START DATA UNDER STUDY

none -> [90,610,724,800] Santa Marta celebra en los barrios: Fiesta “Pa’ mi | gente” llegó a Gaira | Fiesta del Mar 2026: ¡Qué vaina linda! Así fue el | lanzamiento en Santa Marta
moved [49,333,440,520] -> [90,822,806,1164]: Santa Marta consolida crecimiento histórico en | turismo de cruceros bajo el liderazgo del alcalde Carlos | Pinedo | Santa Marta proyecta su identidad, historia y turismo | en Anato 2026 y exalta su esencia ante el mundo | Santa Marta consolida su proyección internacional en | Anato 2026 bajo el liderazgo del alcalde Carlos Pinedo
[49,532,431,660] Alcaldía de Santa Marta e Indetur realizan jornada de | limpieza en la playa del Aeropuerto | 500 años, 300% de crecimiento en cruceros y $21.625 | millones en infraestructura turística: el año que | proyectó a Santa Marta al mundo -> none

END DATA UNDER STUDY
START DATA UNDER STUDY

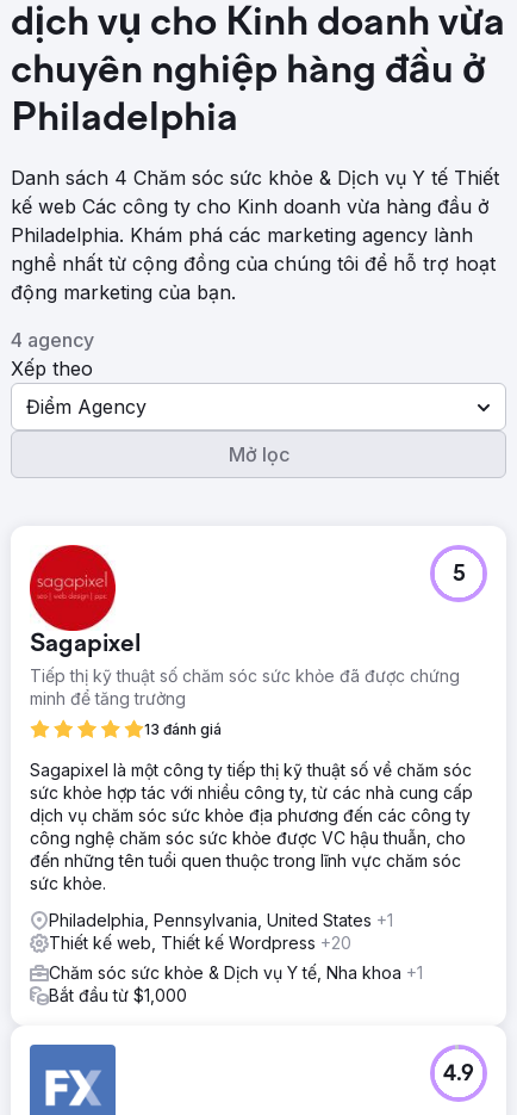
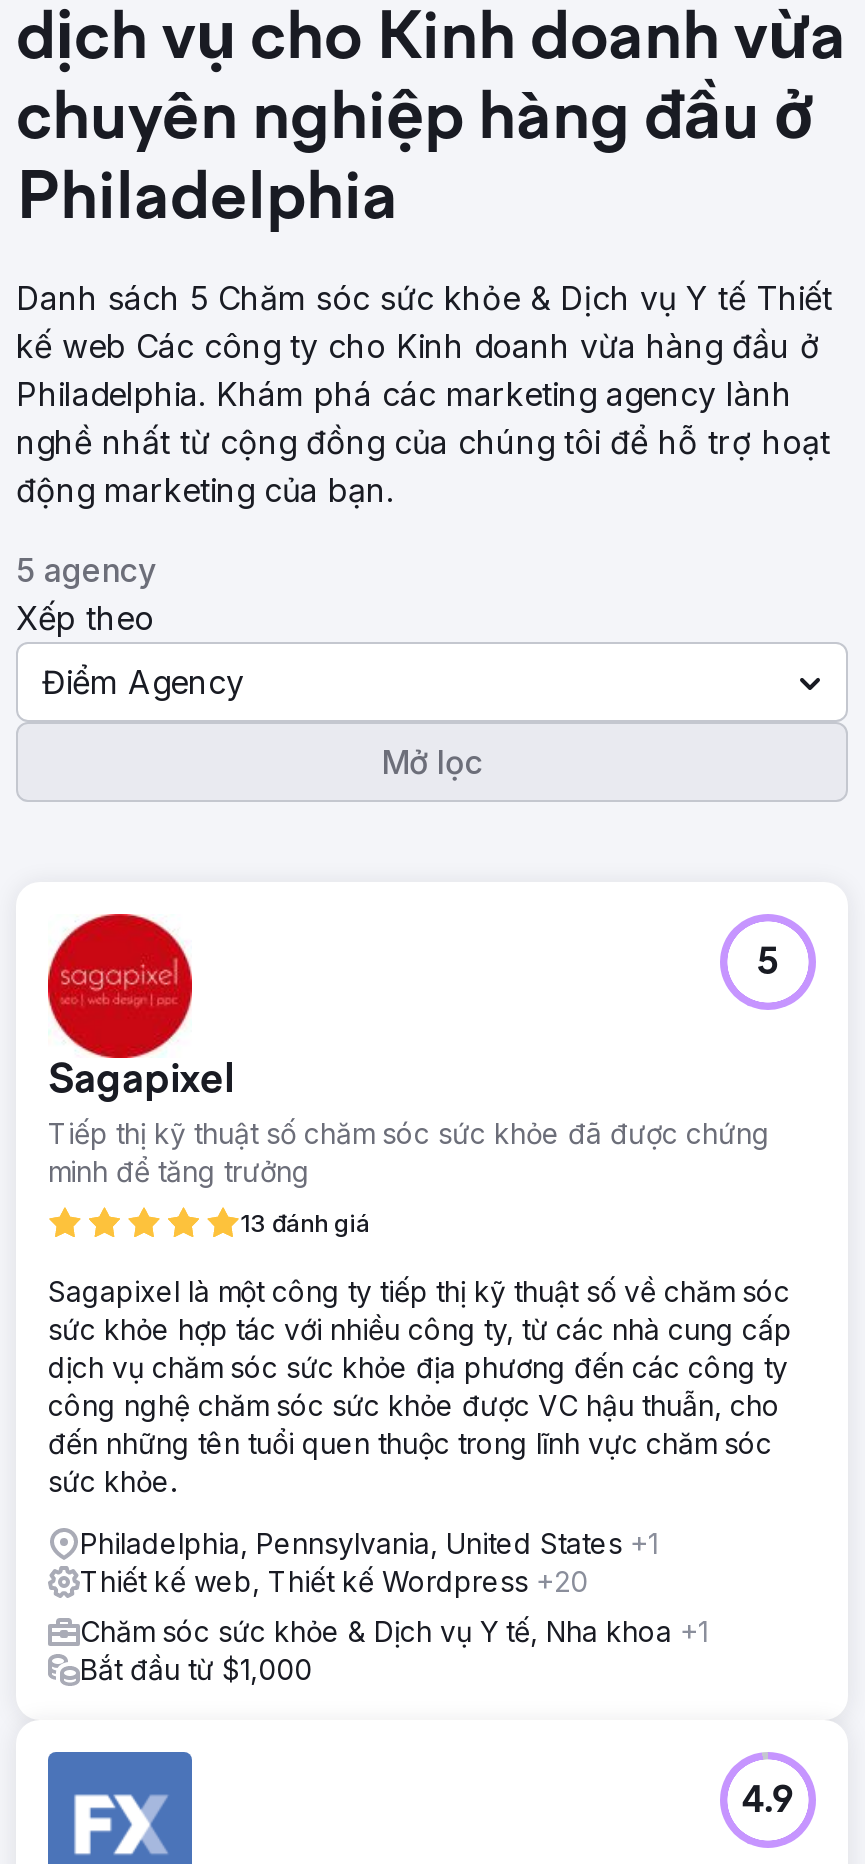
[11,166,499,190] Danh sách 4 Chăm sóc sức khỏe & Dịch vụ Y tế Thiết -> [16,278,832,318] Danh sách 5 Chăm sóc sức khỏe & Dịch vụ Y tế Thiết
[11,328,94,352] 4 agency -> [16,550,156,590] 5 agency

END DATA UNDER STUDY
START DATA UNDER STUDY

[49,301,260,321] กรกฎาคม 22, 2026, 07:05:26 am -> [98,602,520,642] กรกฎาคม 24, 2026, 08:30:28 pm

END DATA UNDER STUDY

| WHAT NEEDS TO BE DONE |
Quote the data above from the line containing "none -> [90,610,724,800]" to the line containing "[49,532,431,660] Alcaldía de", inclusive, and stop.

| TASK RESULT |
none -> [90,610,724,800] Santa Marta celebra en los barrios: Fiesta “Pa’ mi | gente” llegó a Gaira | Fiesta del Mar 2026: ¡Qué vaina linda! Así fue el | lanzamiento en Santa Marta
moved [49,333,440,520] -> [90,822,806,1164]: Santa Marta consolida crecimiento histórico en | turismo de cruceros bajo el liderazgo del alcalde Carlos | Pinedo | Santa Marta proyecta su identidad, historia y turismo | en Anato 2026 y exalta su esencia ante el mundo | Santa Marta consolida su proyección internacional en | Anato 2026 bajo el liderazgo del alcalde Carlos Pinedo
[49,532,431,660] Alcaldía de Santa Marta e Indetur realizan jornada de | limpieza en la playa del Aeropuerto | 500 años, 300% de crecimiento en cruceros y $21.625 | millones en infraestructura turística: el año que | proyectó a Santa Marta al mundo -> none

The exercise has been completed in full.